Task item: The lines from the one containing "3 Piece Patio" through the last one in the data: please copy those exactly, and only those, without the pictures.

Detected change data:
..............................
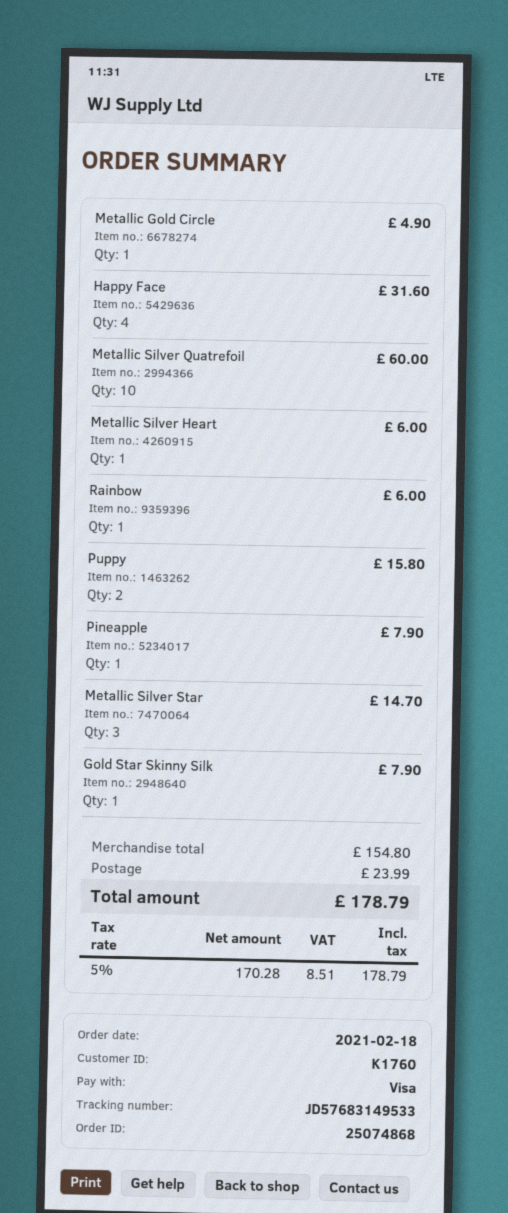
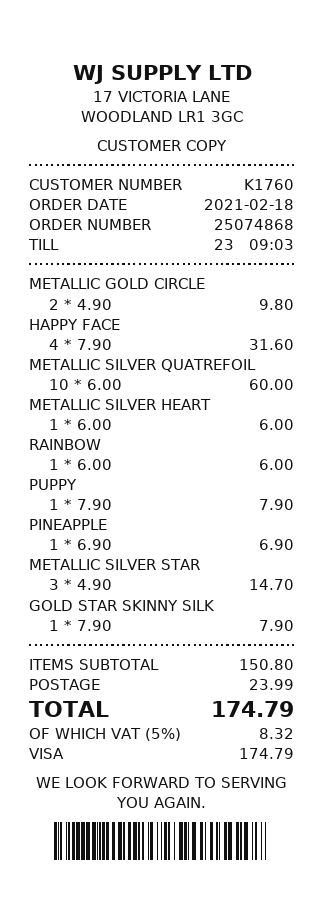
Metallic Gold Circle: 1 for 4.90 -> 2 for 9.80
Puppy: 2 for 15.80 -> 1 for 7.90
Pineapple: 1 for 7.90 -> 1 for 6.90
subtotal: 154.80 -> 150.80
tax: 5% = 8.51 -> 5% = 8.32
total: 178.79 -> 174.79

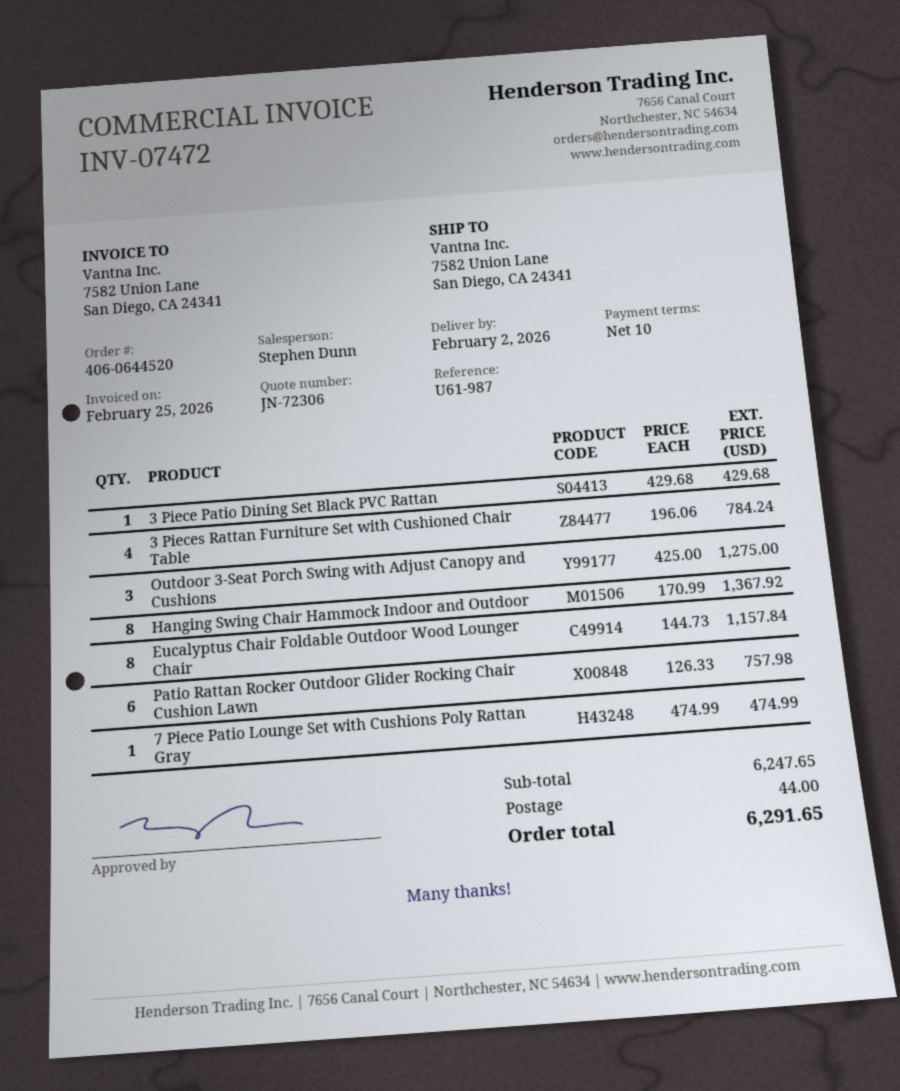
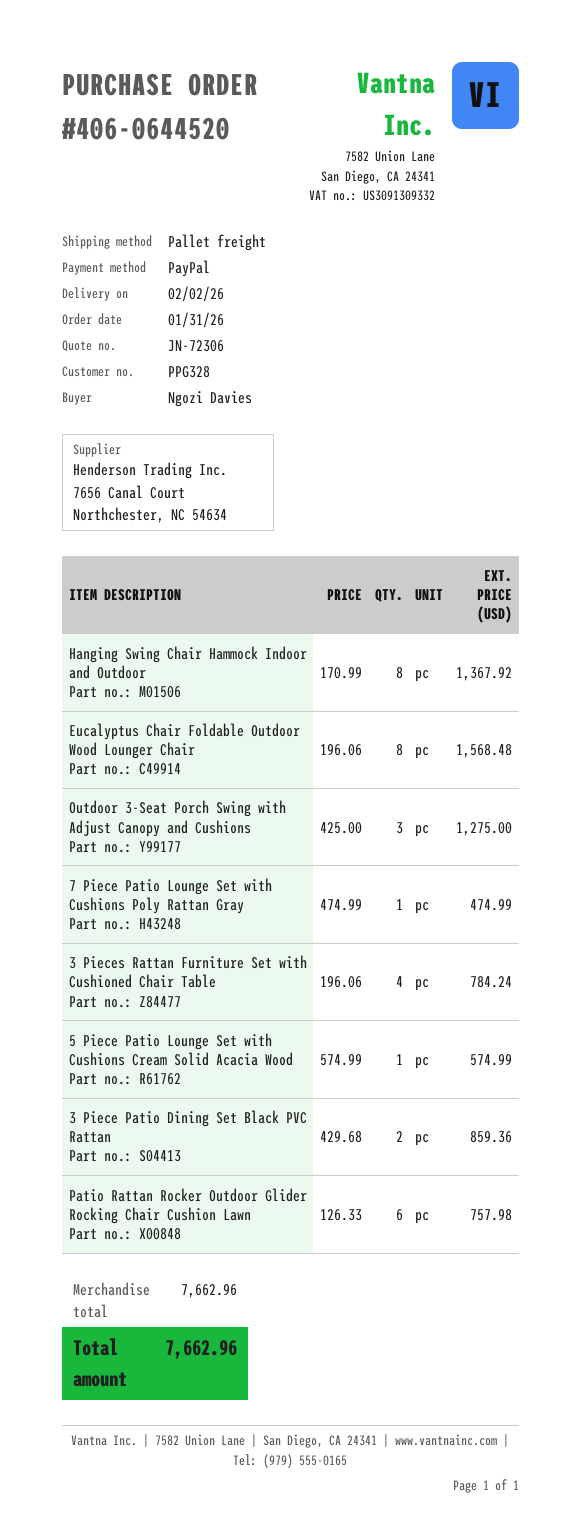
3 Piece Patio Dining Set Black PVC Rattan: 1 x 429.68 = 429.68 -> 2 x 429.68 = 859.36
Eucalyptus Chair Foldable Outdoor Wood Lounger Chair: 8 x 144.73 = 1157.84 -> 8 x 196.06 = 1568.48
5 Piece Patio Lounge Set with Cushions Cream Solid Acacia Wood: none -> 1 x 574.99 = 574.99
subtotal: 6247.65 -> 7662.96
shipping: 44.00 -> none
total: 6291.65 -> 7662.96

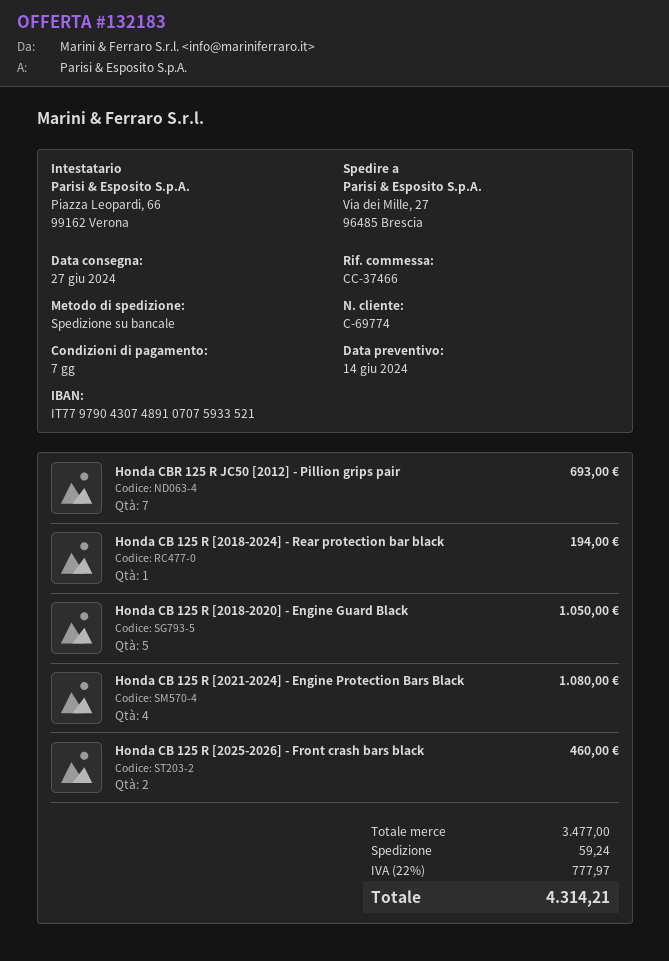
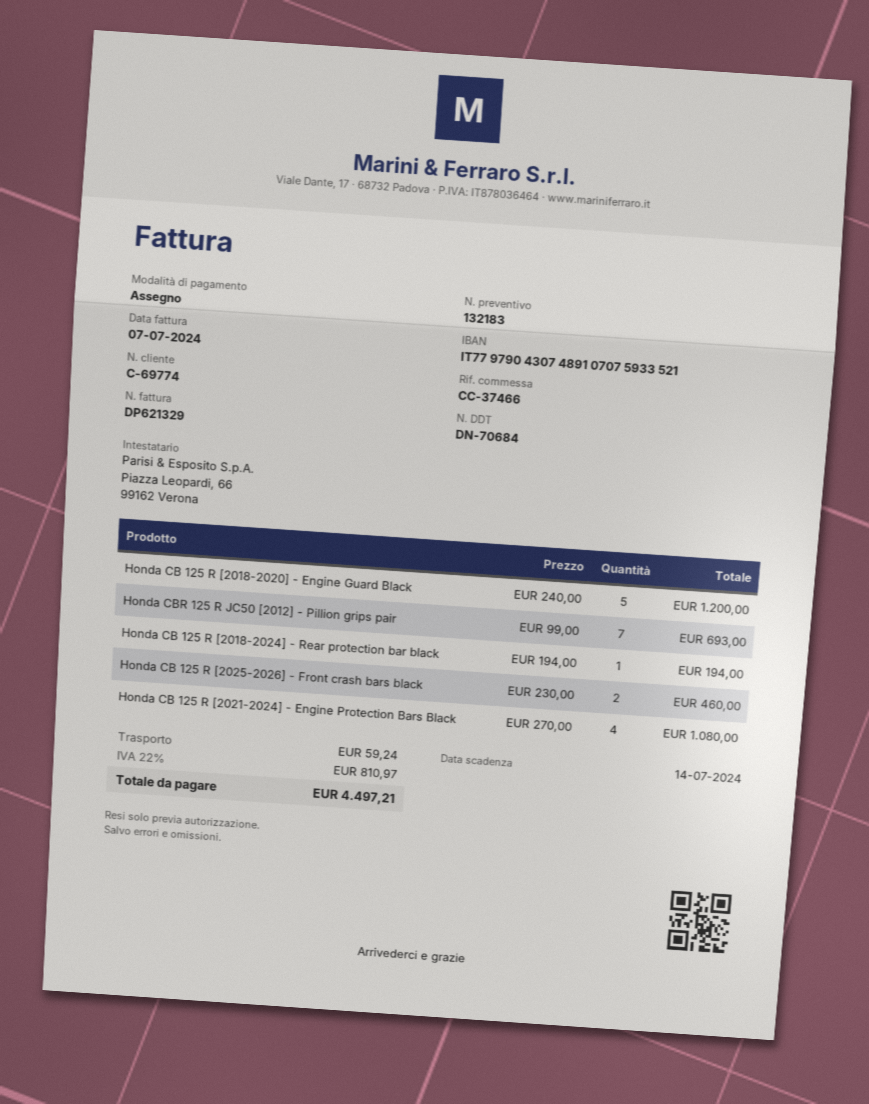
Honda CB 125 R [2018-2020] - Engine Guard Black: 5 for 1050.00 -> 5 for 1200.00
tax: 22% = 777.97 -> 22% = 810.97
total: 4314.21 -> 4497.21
..............................
Worked solution:
3 Piece Patio Dining Set Black PVC Rattan: 1 x 429.68 = 429.68 -> 2 x 429.68 = 859.36
Eucalyptus Chair Foldable Outdoor Wood Lounger Chair: 8 x 144.73 = 1157.84 -> 8 x 196.06 = 1568.48
5 Piece Patio Lounge Set with Cushions Cream Solid Acacia Wood: none -> 1 x 574.99 = 574.99
subtotal: 6247.65 -> 7662.96
shipping: 44.00 -> none
total: 6291.65 -> 7662.96

Honda CB 125 R [2018-2020] - Engine Guard Black: 5 for 1050.00 -> 5 for 1200.00
tax: 22% = 777.97 -> 22% = 810.97
total: 4314.21 -> 4497.21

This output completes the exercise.